Kashiwari never had eaten an American apple and wondered how they would taste.
She said that the deep red color looked good, but she was concerned about whether the apples had been treated with chemicals or if they had too much wax on them - a worry bred by years of propaganda against U.S. apples.
“You hear about Americans just wiping off the apples on their shirts and eating them,” she said.
Brent Evans, the Washington Apple Commission’s Asia marketing director, said Japanese growers have perpetuated a negative image of imported food.
“Japanese consumers have been told for years and years that food products from overseas are not up to Japanese snuff and have pesticides,” he said.

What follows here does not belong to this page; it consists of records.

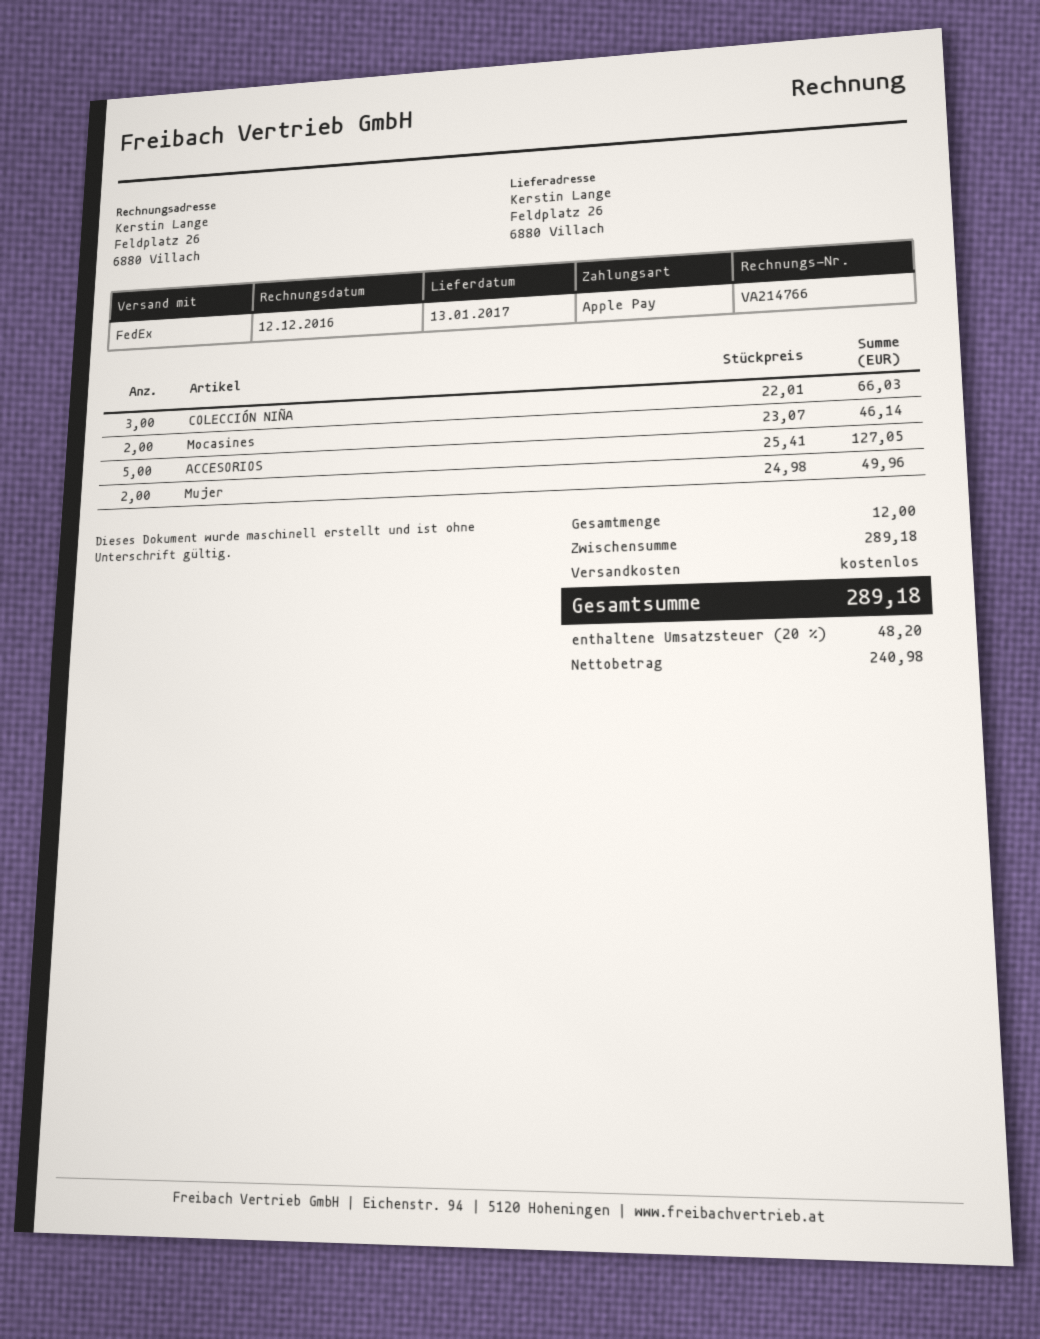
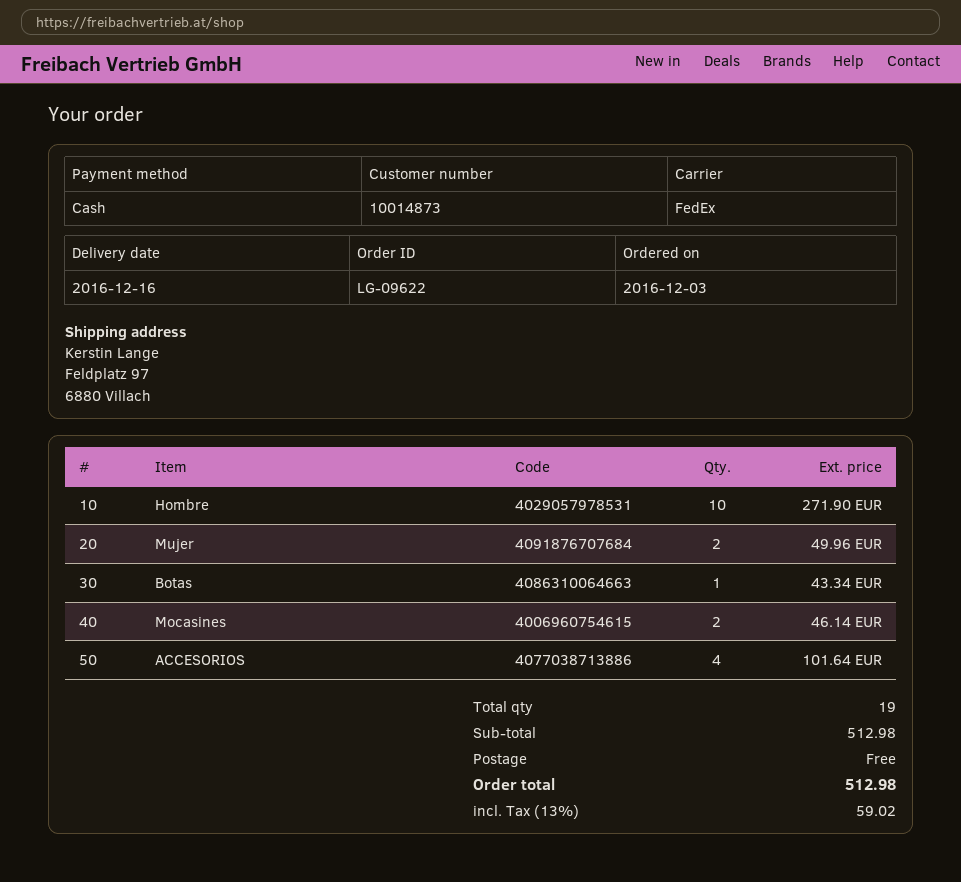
delivery date: 2017-01-13 -> 2016-12-16
payment method: Apple Pay -> cash
ship to: Feldplatz 26, 6880 Villach -> Feldplatz 97, 6880 Villach
COLECCIÓN NIÑA: 3 for 66.03 -> none
ACCESORIOS: 5 for 127.05 -> 4 for 101.64
Hombre: none -> 10 for 271.90
Botas: none -> 1 for 43.34
total quantity: 12 -> 19
subtotal: 289.18 -> 512.98
tax: 20% = 48.20 -> 13% = 59.02
total: 289.18 -> 512.98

Because of those concerns, U.S. apples must pass stringent inspections in the fields of Washington and once they arrive in Japan.
“If we can convince people that they’re safe to eat,” Evans said, “if we get that far, we’ll have a successful market there.”
Leaving little to chance, the commission also is tackling less-obvious cultural issues to try to ensure acceptance of Washington apples.
Although most Japanese peel their fruit before eating it, the commission hopes that the practice of picking up an apple and biting into it will catch on.
Instead of using the Japanese word for apple, ringo, the commission chose to market the fruit with the Japanese pronunciation closest to apple.
“We want to make sure that people know our apples are different,” said apple commission spokesman Jim Thomas.
The commission is trying to avoid competing head-on with huge, perfectly round Fuji apples bought as gifts and dessert.
Japanese apple growers are concerned that lifting the ban will invite a flood of cheap apples.
Only time will tell whether the apple commission’s marketing campaign is successful, but a flurry of promotional events surrounding the first shipments drew large crowds of shoppers, curiosity seekers and reporters.
At an outside Ginza promotional event Thursday, young women in red jackets and short white skirts handed out fliers to passers-by, calling for them to sample the Washington apples.
On stage, groups of volunteers tried to outdo one another with big bites in an apple-biting contest.
Some Japanese waited in line for more than half an hour to get a free bag of three red Delicious apples.
Although most grabbed the samples and left, some stuck around to try the fruit.
Tsuyoshi Ito said that the firm apple tasted good - better than he had expected - but was slightly less sweet than Japanese apples.
Which would he buy at a supermarket?
“I’m Japanese,” he said, “so I would probably go for the Japanese ones.”
But teenager Katsu Kashiro and his mother were so impressed that they said they regularly will buy the imported fruit. “It’s really delicious,” Kashiro said.
His mother said the apples are the perfect size to pack in lunches.
That’s exactly what the Washington Apple Commission is eager to hear.
“A lot of the younger consumers in Japan have no problem eating apples the way we do,” said Evans.
“The older consumers like to peel their fruit - they even peel grapes,” Evans said.
“We’re hopeful that apples will catch on with the older generation as well as with families as lunch box items for kids.”
He said the introduction of U.S. apples during Japan’s continued recession is good timing.
“Consumers are feeling the pinch,” Evans said. “There is a renewed interest in the concept of value” rather than expensive, namebrand quality.
MEMO: Editor’s note: Emi Endo is in Japan as part of a press tour arranged by the Washington Apple Commission. American Airlines provided air fare.